WHAT THIS TASK INVOLVES:
If a picture appears in the records, leave it out and transcribe the rest exactly.

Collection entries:

•••

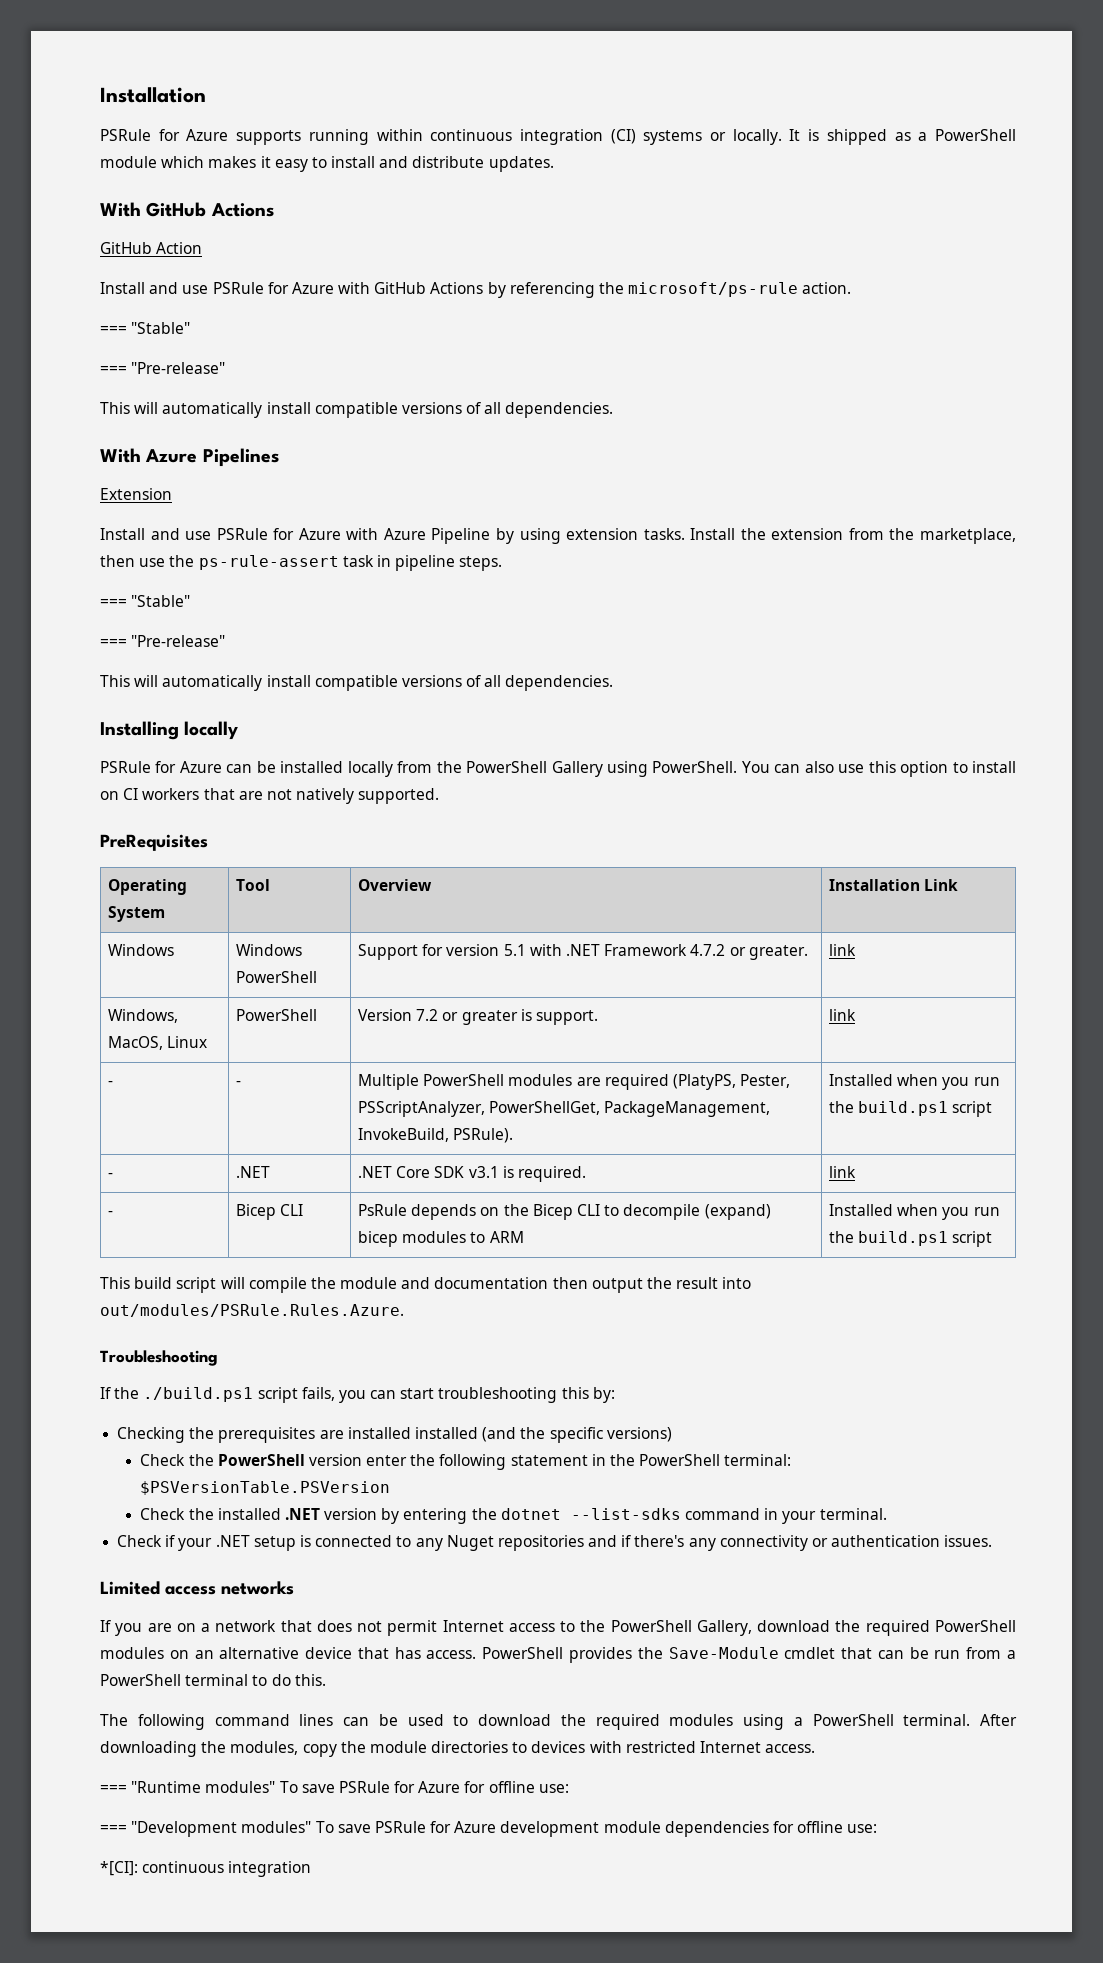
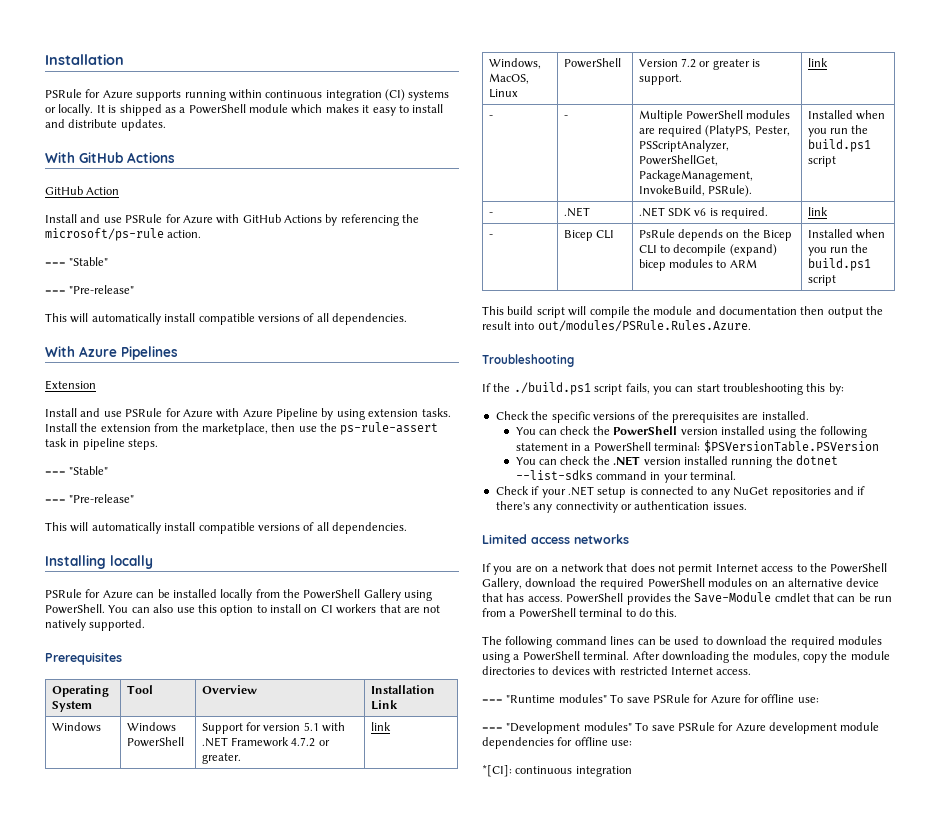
- PreRequisites
+ Prerequisites
- - | .NET | .NET Core SDK v3.1 is required. | link
+ - | .NET | .NET SDK v6 is required. | link
- Checking the prerequisites are installed installed (and the specific versions)
- Check the PowerShell version enter the following statement in the PowerShell terminal: $PSVersionTable.PSVersion
+ Check the specific versions of the prerequisites are installed.
+ You can check the PowerShell version installed using the following statement in a PowerShell terminal: $PSVersionTable.PSVersion
- Check the installed .NET version by entering the dotnet --list-sdks command in your terminal.
+ You can check the .NET version installed running the dotnet --list-sdks command in your terminal.
- Check if your .NET setup is connected to any Nuget repositories and if there's any connectivity or authentication issues.
+ Check if your .NET setup is connected to any NuGet repositories and if there's any connectivity or authentication issues.

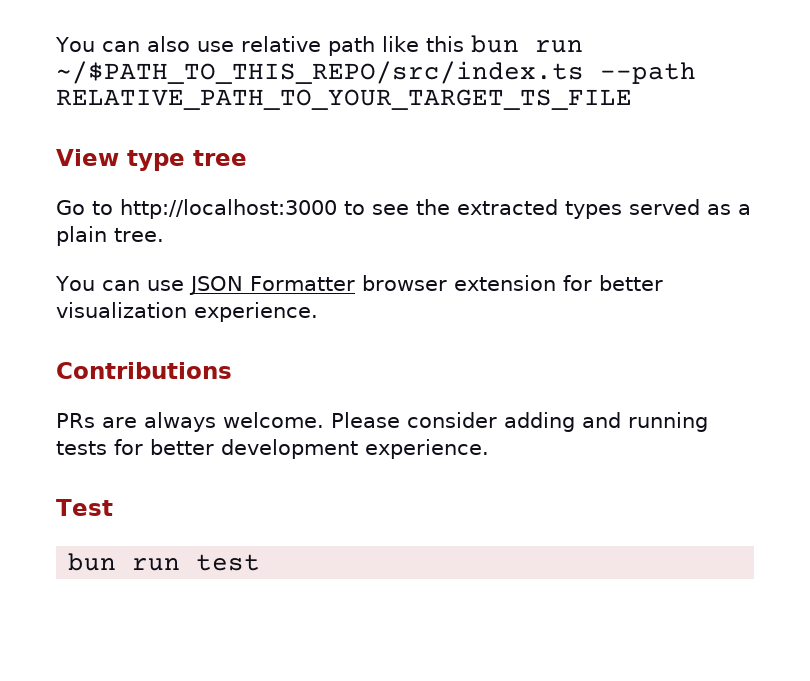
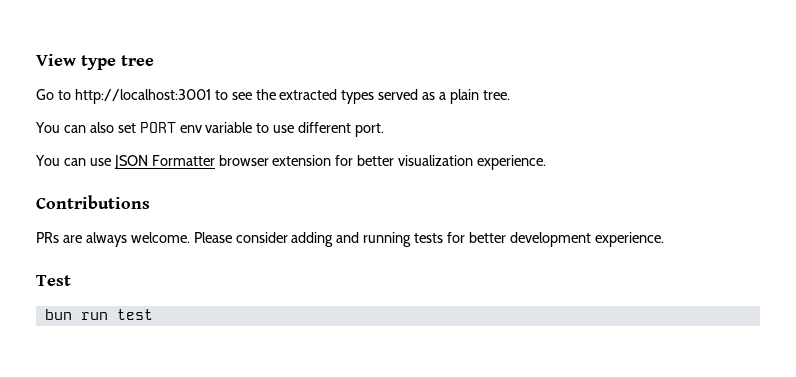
- You can also use relative path like this bun run ~/$PATH_TO_THIS_REPO/src/index.ts --path RELATIVE_PATH_TO_YOUR_TARGET_TS_FILE
- Go to http://localhost:3000 to see the extracted types served as a plain tree.
+ Go to http://localhost:3001 to see the extracted types served as a plain tree.
+ You can also set PORT env variable to use different port.

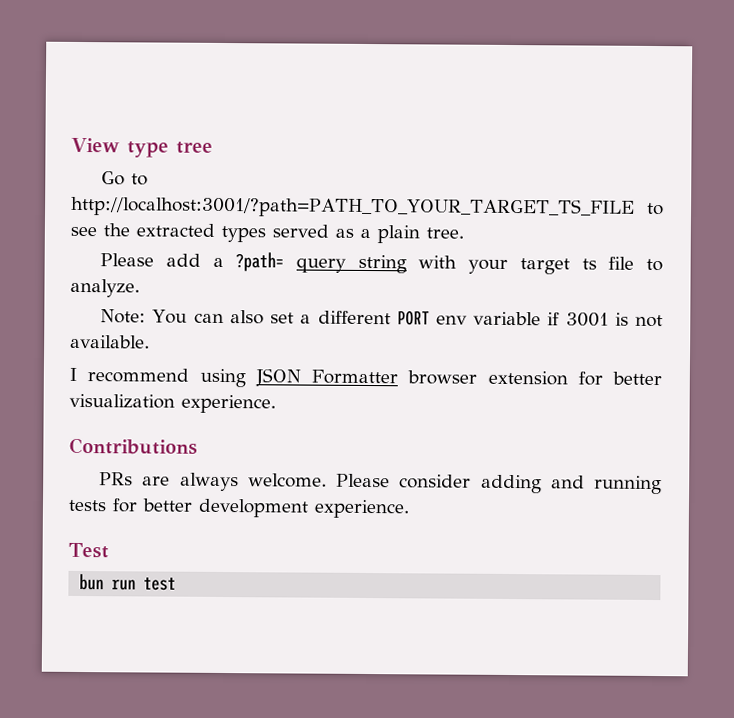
- Go to http://localhost:3001 to see the extracted types served as a plain tree.
+ Go to http://localhost:3001/?path=PATH_TO_YOUR_TARGET_TS_FILE to see the extracted types served as a plain tree.
- You can also set PORT env variable to use different port.
- You can use JSON Formatter browser extension for better visualization experience.
+ Please add a ?path= query string with your target ts file to analyze.
+ Note: You can also set a different PORT env variable if 3001 is not available.
+ I recommend using JSON Formatter browser extension for better visualization experience.

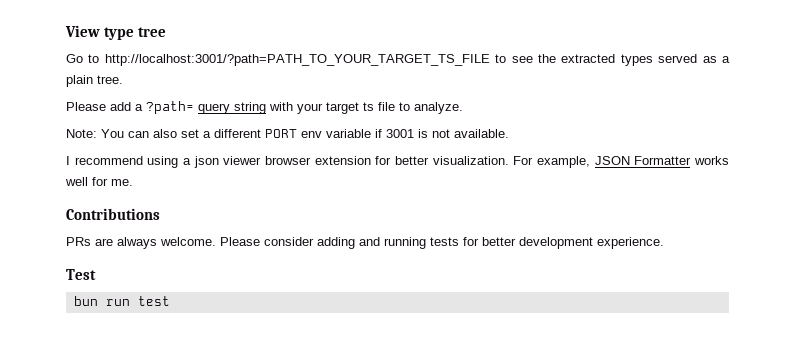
- I recommend using JSON Formatter browser extension for better visualization experience.
+ I recommend using a json viewer browser extension for better visualization. For example, JSON Formatter works well for me.

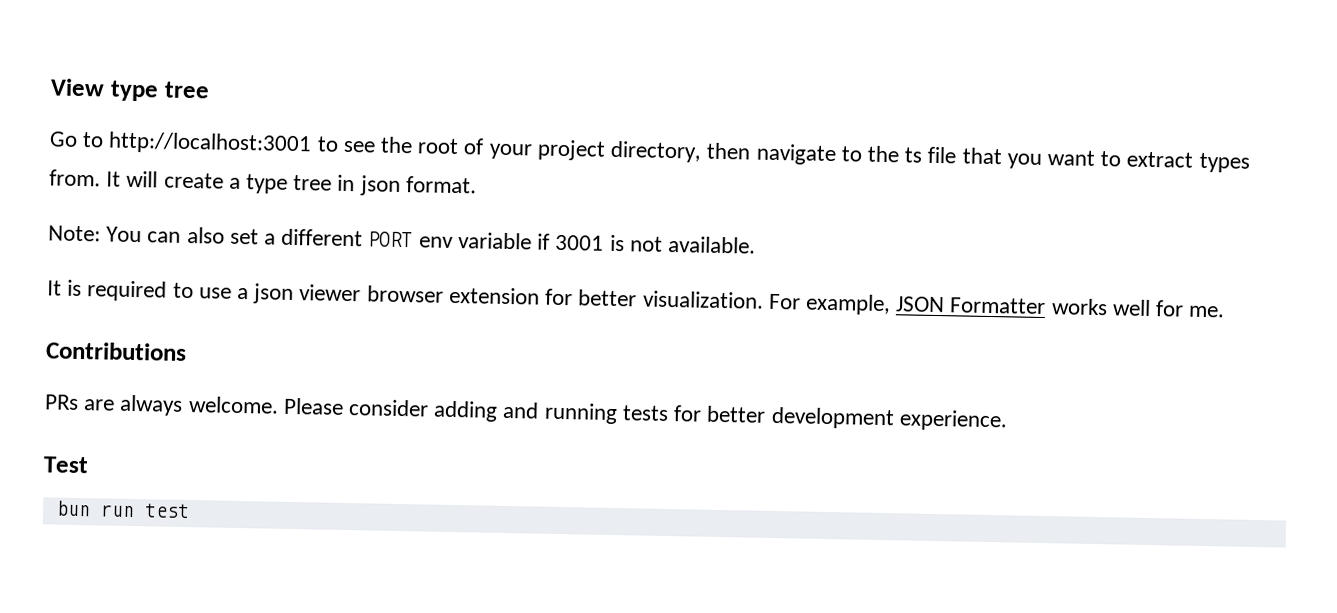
- Go to http://localhost:3001/?path=PATH_TO_YOUR_TARGET_TS_FILE to see the extracted types served as a plain tree.
- Please add a ?path= query string with your target ts file to analyze.
+ Go to http://localhost:3001 to see the root of your project directory, then navigate to the ts file that you want to extract types from. It will create a type tree in json format.
- I recommend using a json viewer browser extension for better visualization.
+ It is required to use a json viewer browser extension for better visualization.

•••

ANSWER SPACE:
- PreRequisites
+ Prerequisites
- - | .NET | .NET Core SDK v3.1 is required. | link
+ - | .NET | .NET SDK v6 is required. | link
- Checking the prerequisites are installed installed (and the specific versions)
- Check the PowerShell version enter the following statement in the PowerShell terminal: $PSVersionTable.PSVersion
+ Check the specific versions of the prerequisites are installed.
+ You can check the PowerShell version installed using the following statement in a PowerShell terminal: $PSVersionTable.PSVersion
- Check the installed .NET version by entering the dotnet --list-sdks command in your terminal.
+ You can check the .NET version installed running the dotnet --list-sdks command in your terminal.
- Check if your .NET setup is connected to any Nuget repositories and if there's any connectivity or authentication issues.
+ Check if your .NET setup is connected to any NuGet repositories and if there's any connectivity or authentication issues.

- You can also use relative path like this bun run ~/$PATH_TO_THIS_REPO/src/index.ts --path RELATIVE_PATH_TO_YOUR_TARGET_TS_FILE
- Go to http://localhost:3000 to see the extracted types served as a plain tree.
+ Go to http://localhost:3001 to see the extracted types served as a plain tree.
+ You can also set PORT env variable to use different port.

- Go to http://localhost:3001 to see the extracted types served as a plain tree.
+ Go to http://localhost:3001/?path=PATH_TO_YOUR_TARGET_TS_FILE to see the extracted types served as a plain tree.
- You can also set PORT env variable to use different port.
- You can use JSON Formatter browser extension for better visualization experience.
+ Please add a ?path= query string with your target ts file to analyze.
+ Note: You can also set a different PORT env variable if 3001 is not available.
+ I recommend using JSON Formatter browser extension for better visualization experience.

- I recommend using JSON Formatter browser extension for better visualization experience.
+ I recommend using a json viewer browser extension for better visualization. For example, JSON Formatter works well for me.

- Go to http://localhost:3001/?path=PATH_TO_YOUR_TARGET_TS_FILE to see the extracted types served as a plain tree.
- Please add a ?path= query string with your target ts file to analyze.
+ Go to http://localhost:3001 to see the root of your project directory, then navigate to the ts file that you want to extract types from. It will create a type tree in json format.
- I recommend using a json viewer browser extension for better visualization.
+ It is required to use a json viewer browser extension for better visualization.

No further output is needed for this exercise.